SRAGEN (SUARABARU.ID)– Aksi gotong royong warga Kampung Purworejo RT 26 A Desa Celep, Kecamatan Kedawung berhasil mewujudkan jalan cor beton di lingkungannya.
Jalan cor sepanjang 84 meter dengan lebar 4 meter, dibangun dari Dana Desa (DD) Celep dan iuran warga dengan jumlah total Rp 26,5 juta.
Karena kalau hanya dari Dana Desa, pengecoran tidak bisa tuntas sehingga butuh dukungan iuran warga.
“Warga juga menginginkan pengecoran jalan digarap secara gotong royong,” ujar Antok Sumanto, Seksi Pembangunan Jalan Cor Dukuh Purworejo RT 26 A Desa Celep, Kedawung, Selasa (25/11/2025).

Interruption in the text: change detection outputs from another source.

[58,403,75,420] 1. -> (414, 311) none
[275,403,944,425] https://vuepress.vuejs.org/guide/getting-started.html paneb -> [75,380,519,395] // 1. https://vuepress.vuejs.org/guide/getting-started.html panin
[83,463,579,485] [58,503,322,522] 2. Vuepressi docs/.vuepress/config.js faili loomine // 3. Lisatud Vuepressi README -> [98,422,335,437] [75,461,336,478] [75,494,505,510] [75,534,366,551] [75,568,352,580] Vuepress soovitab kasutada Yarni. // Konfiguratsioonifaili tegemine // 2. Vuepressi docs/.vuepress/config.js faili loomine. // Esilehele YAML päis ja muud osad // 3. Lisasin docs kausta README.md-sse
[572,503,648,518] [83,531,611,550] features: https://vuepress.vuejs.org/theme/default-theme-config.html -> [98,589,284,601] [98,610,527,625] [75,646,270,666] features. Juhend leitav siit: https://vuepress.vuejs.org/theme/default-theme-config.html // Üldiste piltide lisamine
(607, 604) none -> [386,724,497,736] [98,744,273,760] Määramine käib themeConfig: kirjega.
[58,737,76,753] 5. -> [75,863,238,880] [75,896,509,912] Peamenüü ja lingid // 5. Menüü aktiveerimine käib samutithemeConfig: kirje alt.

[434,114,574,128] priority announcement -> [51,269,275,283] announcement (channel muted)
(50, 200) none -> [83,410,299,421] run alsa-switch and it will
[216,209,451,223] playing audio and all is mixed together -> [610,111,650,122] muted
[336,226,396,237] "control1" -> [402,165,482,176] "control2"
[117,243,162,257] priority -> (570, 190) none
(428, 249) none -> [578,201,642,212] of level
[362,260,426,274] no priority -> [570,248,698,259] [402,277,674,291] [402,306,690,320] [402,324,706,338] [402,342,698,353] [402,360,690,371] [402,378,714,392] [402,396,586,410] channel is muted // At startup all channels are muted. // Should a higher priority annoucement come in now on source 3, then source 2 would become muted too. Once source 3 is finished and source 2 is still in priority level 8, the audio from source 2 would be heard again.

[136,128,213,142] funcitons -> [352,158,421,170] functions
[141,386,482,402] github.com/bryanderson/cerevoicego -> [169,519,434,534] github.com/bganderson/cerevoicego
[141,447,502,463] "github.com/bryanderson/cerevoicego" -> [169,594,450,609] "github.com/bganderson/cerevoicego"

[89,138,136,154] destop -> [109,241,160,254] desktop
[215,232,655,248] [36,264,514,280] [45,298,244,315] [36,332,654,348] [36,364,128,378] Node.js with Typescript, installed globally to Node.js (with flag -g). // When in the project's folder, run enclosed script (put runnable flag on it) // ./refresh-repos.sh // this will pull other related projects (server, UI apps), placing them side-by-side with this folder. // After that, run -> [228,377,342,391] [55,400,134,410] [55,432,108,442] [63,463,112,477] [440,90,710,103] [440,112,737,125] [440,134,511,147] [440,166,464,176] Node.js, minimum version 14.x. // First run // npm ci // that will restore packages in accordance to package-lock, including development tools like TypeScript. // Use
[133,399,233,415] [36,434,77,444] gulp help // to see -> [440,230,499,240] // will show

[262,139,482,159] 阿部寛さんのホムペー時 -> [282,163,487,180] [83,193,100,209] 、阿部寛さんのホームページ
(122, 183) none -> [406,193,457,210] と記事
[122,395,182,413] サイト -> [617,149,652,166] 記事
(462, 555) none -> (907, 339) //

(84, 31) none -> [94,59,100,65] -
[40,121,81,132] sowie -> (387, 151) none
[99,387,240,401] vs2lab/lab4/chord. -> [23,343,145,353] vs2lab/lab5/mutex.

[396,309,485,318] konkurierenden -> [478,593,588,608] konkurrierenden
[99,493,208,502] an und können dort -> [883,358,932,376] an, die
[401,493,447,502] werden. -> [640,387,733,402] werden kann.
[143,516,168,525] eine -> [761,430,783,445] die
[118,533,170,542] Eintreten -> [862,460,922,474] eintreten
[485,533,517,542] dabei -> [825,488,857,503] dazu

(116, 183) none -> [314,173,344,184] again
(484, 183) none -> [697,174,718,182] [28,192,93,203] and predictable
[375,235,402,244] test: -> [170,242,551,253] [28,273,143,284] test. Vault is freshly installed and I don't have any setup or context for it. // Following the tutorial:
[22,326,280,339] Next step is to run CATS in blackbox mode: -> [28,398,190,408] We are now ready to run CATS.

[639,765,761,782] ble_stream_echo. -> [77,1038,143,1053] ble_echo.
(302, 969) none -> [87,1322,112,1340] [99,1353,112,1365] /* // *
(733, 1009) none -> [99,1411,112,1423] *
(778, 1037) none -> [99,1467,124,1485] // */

Sebelum pengecoran, ada bangunan (buk) di samping rumah milik Kades Pengkok Sugimin Cokro yang menjorok ke jalan. Bangunan ada di ujung gang jalan kampung.

Jika tidak dibongkar, maka lebar jalan tidak bisa penuh selebar 4 meter karena terhalang buk itu. Namun melalui mediasi, persoalan bok sepanjang 10 meter lebar 30 cm itu boleh dibongkar. “Pak Kades Cokro merelakan bok untuk dibongkar,” tutur Antok Sumanto.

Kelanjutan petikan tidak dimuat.